■ PROBLEM ■
Could you find each line of the data below that contains the word "Safari" and copy those lines?
*** DATA TO EXAMINE ***
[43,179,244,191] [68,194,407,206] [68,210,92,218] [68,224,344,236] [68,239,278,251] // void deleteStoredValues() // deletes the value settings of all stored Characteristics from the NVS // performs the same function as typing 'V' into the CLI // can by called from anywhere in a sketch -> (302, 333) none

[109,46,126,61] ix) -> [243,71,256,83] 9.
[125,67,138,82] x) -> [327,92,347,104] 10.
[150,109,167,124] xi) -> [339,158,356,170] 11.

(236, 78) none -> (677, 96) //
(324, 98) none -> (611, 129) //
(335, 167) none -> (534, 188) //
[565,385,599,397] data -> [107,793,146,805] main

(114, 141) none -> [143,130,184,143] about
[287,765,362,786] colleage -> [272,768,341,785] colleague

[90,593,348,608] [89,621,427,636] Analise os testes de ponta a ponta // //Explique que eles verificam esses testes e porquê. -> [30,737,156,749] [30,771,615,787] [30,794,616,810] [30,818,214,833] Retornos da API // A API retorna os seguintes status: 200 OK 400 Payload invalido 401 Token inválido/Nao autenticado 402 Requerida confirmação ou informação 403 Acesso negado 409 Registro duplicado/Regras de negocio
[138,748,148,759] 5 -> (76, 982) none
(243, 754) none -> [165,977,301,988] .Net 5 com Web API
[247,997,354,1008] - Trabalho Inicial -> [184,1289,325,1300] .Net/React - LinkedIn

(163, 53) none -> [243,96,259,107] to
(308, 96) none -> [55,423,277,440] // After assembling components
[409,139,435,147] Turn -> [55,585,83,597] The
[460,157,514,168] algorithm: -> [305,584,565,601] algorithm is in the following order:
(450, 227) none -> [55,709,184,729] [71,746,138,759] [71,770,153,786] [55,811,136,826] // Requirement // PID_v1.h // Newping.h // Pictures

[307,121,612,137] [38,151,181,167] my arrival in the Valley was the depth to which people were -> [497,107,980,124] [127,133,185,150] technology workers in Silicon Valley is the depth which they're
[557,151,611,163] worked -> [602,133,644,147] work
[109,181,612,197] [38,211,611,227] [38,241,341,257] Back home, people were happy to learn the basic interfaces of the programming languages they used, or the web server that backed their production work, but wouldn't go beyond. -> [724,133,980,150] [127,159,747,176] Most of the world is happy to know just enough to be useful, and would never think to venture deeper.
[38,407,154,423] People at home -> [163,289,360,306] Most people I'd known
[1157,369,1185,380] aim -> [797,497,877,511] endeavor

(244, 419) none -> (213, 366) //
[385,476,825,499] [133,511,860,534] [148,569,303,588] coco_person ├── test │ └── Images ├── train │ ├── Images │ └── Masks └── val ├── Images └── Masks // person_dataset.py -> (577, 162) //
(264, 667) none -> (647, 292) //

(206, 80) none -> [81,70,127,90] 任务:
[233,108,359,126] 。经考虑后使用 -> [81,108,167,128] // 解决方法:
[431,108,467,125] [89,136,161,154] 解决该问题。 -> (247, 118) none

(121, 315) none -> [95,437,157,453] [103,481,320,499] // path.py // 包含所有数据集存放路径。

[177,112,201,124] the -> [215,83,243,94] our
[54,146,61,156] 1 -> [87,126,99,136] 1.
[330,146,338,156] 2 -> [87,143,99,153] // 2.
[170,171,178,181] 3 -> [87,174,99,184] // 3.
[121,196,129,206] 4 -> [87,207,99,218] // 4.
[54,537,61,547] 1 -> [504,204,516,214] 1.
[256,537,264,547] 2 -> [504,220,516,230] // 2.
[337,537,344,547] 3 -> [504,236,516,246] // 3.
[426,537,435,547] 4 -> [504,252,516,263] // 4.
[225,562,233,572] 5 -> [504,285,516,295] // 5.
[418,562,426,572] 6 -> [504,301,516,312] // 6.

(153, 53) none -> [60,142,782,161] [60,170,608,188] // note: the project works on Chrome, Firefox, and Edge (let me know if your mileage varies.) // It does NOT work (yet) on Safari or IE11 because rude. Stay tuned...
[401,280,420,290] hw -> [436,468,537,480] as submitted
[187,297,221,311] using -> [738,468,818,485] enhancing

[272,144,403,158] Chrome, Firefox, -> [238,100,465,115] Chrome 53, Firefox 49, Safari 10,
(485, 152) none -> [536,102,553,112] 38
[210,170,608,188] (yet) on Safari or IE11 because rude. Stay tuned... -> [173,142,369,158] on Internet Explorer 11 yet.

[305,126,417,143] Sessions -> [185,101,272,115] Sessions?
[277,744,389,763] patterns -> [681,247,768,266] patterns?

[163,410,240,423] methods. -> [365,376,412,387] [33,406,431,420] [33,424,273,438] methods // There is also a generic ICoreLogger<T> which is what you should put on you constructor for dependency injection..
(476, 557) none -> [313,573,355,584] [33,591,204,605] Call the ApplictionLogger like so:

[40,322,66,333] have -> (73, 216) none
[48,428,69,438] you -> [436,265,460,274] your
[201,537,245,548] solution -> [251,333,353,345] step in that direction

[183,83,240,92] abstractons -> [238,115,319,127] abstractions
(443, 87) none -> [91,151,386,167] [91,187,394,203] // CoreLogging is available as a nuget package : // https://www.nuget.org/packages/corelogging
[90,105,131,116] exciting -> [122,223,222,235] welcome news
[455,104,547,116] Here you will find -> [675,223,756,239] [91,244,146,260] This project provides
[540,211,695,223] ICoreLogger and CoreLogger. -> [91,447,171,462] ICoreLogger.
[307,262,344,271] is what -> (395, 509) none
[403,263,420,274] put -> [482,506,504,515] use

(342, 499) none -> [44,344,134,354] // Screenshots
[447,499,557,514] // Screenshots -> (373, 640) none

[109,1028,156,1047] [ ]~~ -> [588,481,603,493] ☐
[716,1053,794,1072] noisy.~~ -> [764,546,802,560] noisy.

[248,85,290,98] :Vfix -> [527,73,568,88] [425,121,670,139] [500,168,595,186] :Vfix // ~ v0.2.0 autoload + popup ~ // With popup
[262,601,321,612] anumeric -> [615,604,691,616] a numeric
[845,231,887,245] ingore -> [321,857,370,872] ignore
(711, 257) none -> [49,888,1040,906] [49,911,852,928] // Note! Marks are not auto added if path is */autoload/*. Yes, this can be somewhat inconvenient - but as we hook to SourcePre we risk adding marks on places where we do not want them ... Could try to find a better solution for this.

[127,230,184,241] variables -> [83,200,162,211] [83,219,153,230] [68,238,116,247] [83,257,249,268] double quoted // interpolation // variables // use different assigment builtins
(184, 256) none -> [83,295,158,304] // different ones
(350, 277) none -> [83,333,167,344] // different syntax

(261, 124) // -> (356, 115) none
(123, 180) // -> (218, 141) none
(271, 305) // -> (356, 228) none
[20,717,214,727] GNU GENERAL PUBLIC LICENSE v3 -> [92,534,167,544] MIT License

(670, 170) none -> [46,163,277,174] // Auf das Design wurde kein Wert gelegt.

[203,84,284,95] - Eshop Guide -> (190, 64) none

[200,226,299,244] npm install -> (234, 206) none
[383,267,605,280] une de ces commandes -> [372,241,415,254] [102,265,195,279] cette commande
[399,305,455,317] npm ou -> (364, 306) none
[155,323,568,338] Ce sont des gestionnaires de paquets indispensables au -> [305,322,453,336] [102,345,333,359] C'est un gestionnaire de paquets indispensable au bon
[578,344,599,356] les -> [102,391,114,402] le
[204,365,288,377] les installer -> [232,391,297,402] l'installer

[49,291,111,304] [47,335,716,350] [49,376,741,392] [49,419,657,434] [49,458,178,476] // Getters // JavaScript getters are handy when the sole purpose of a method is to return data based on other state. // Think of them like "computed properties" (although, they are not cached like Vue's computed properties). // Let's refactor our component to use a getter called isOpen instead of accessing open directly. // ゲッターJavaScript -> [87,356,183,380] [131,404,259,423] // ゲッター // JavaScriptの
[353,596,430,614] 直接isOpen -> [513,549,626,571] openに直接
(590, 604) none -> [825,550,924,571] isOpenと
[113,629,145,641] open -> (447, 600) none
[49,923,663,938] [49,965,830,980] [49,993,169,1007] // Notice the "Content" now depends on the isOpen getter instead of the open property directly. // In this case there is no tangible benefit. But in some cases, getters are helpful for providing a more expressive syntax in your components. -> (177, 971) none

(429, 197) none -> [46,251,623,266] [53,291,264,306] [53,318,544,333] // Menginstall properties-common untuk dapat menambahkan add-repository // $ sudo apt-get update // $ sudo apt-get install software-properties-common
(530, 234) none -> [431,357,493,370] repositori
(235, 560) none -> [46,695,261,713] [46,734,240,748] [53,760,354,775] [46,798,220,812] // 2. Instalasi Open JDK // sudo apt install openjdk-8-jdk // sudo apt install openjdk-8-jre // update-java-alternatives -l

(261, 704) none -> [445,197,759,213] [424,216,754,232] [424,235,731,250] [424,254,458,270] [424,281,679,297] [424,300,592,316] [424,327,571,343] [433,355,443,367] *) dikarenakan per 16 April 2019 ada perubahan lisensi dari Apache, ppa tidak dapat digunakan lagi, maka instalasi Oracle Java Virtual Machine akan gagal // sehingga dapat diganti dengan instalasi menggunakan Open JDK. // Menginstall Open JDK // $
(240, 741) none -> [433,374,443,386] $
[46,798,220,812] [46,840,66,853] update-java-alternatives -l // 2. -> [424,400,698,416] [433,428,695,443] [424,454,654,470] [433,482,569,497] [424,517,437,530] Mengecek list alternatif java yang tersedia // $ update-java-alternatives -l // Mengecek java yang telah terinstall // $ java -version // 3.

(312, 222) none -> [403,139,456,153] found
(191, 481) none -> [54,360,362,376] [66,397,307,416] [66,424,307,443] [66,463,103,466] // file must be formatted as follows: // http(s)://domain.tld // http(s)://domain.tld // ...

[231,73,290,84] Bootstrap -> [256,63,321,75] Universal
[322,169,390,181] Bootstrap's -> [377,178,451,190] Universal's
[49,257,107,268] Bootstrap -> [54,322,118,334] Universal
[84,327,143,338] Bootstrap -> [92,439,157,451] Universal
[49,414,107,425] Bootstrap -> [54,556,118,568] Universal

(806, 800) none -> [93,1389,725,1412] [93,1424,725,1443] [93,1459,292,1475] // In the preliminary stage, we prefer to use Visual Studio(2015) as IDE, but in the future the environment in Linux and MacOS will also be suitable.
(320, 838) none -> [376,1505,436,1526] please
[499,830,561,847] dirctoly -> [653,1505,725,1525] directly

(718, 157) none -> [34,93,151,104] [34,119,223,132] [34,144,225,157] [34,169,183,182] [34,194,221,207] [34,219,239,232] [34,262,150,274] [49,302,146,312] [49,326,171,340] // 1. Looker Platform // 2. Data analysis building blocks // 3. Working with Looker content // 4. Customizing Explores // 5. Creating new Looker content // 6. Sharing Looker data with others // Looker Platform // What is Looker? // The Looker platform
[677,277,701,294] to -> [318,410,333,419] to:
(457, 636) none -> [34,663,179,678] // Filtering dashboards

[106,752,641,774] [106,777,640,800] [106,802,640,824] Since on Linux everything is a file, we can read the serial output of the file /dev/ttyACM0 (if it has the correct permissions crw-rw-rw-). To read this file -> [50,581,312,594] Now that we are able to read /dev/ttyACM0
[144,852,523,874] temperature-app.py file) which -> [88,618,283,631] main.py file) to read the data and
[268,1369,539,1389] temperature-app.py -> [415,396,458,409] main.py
*** End of DATA TO EXAMINE ***
■ RESPONSE AREA ■
(153, 53) none -> [60,142,782,161] [60,170,608,188] // note: the project works on Chrome, Firefox, and Edge (let me know if your mileage varies.) // It does NOT work (yet) on Safari or IE11 because rude. Stay tuned...
[272,144,403,158] Chrome, Firefox, -> [238,100,465,115] Chrome 53, Firefox 49, Safari 10,
[210,170,608,188] (yet) on Safari or IE11 because rude. Stay tuned... -> [173,142,369,158] on Internet Explorer 11 yet.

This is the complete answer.